- Opening Delimiter -

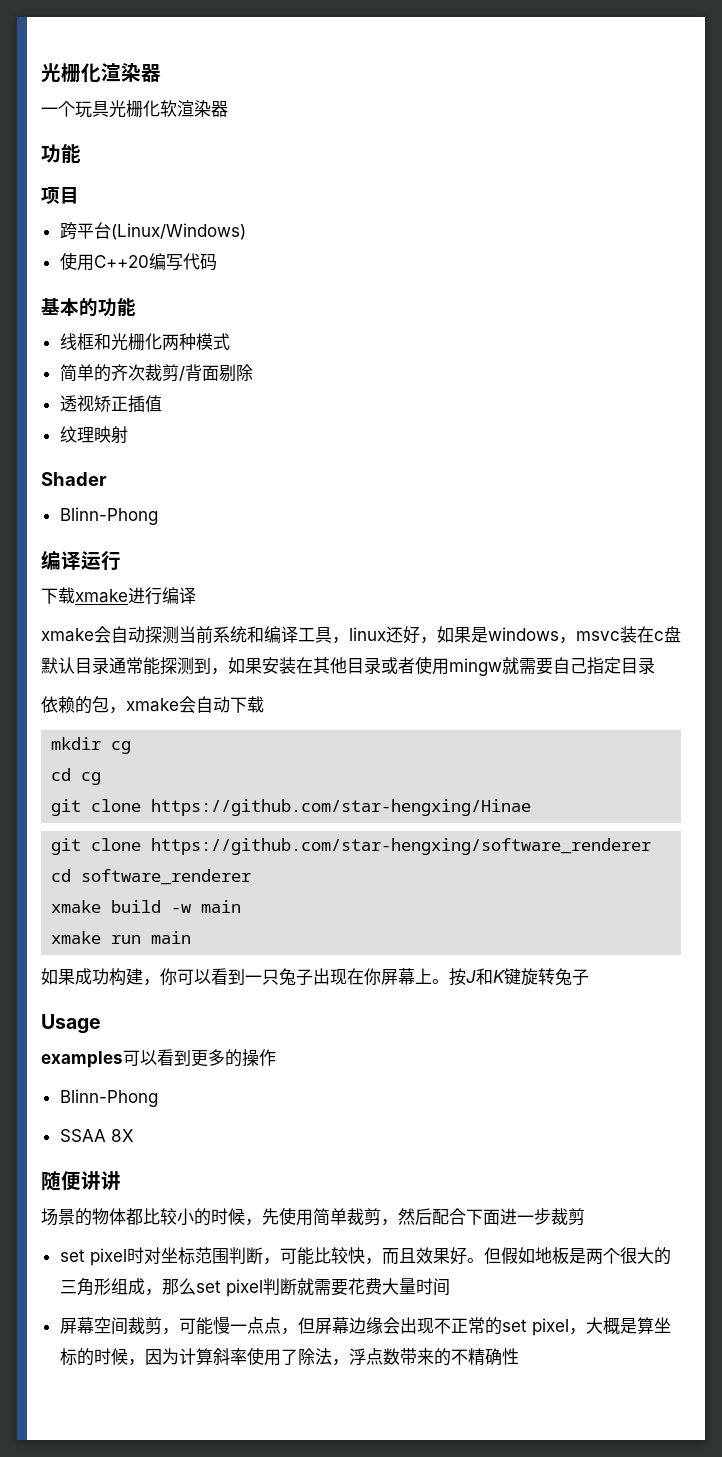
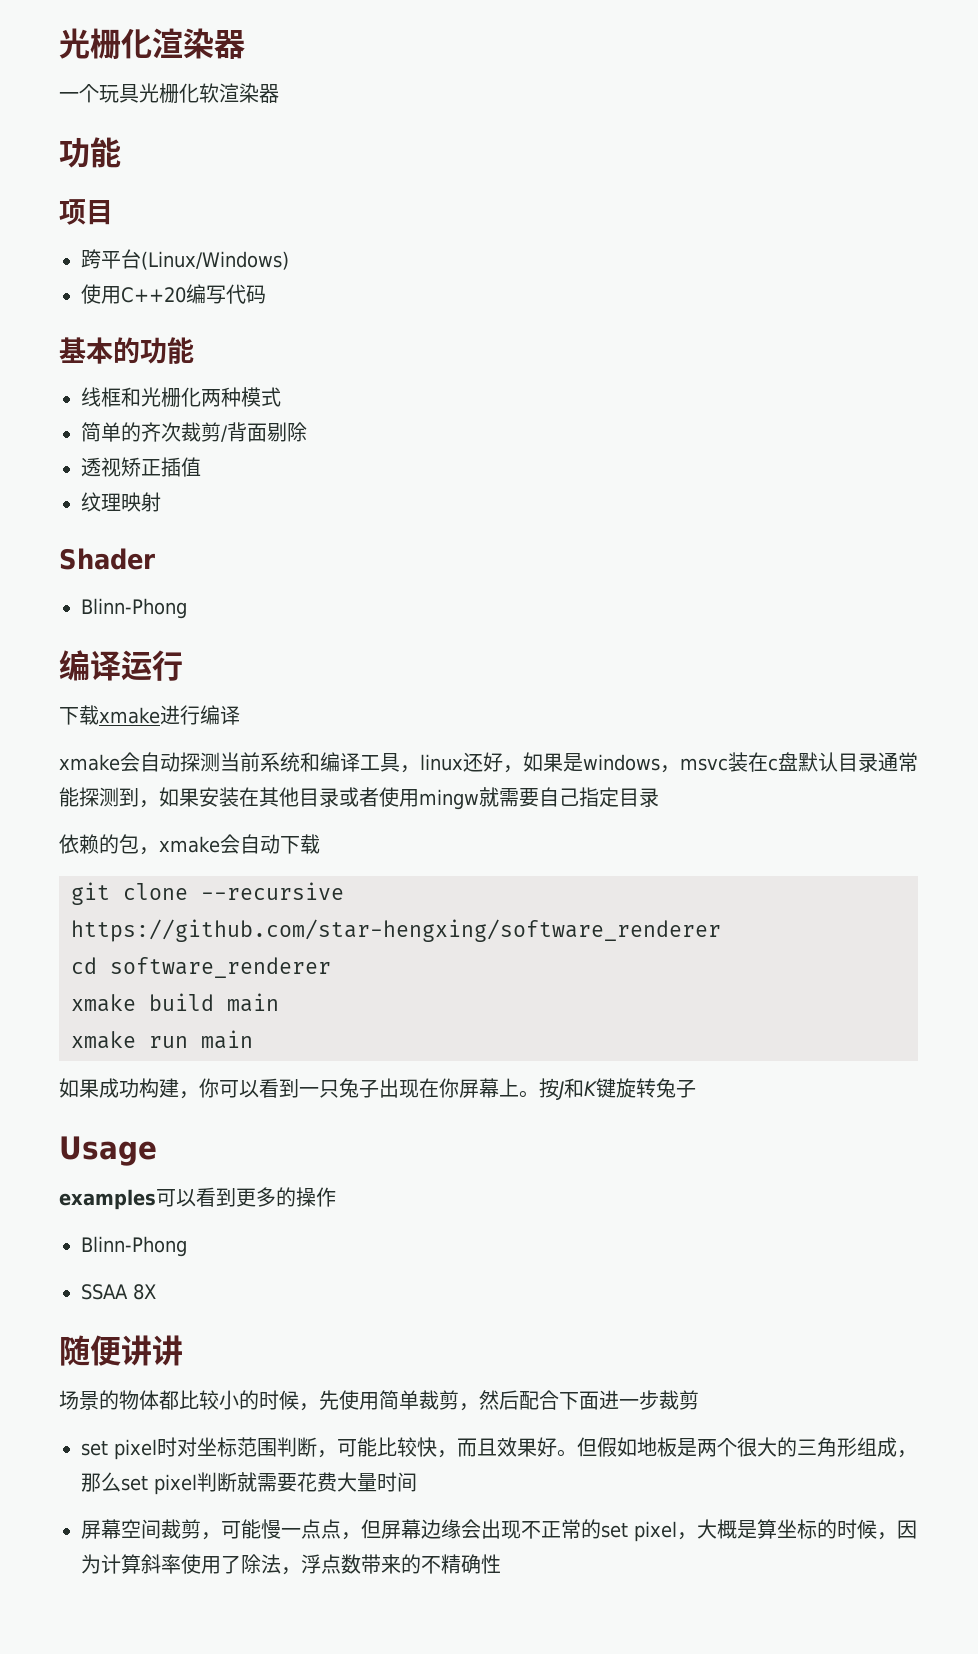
- mkdir cg
- cd cg
- git clone https://github.com/star-hengxing/Hinae
- git clone https://github.com/star-hengxing/software_renderer
+ git clone --recursive https://github.com/star-hengxing/software_renderer
- xmake build -w main
+ xmake build main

- Closing Delimiter -

**ACTION ITEM:** Copy the records exactly. Skip the images.

**FINISHED EXERCISE:**
- mkdir cg
- cd cg
- git clone https://github.com/star-hengxing/Hinae
- git clone https://github.com/star-hengxing/software_renderer
+ git clone --recursive https://github.com/star-hengxing/software_renderer
- xmake build -w main
+ xmake build main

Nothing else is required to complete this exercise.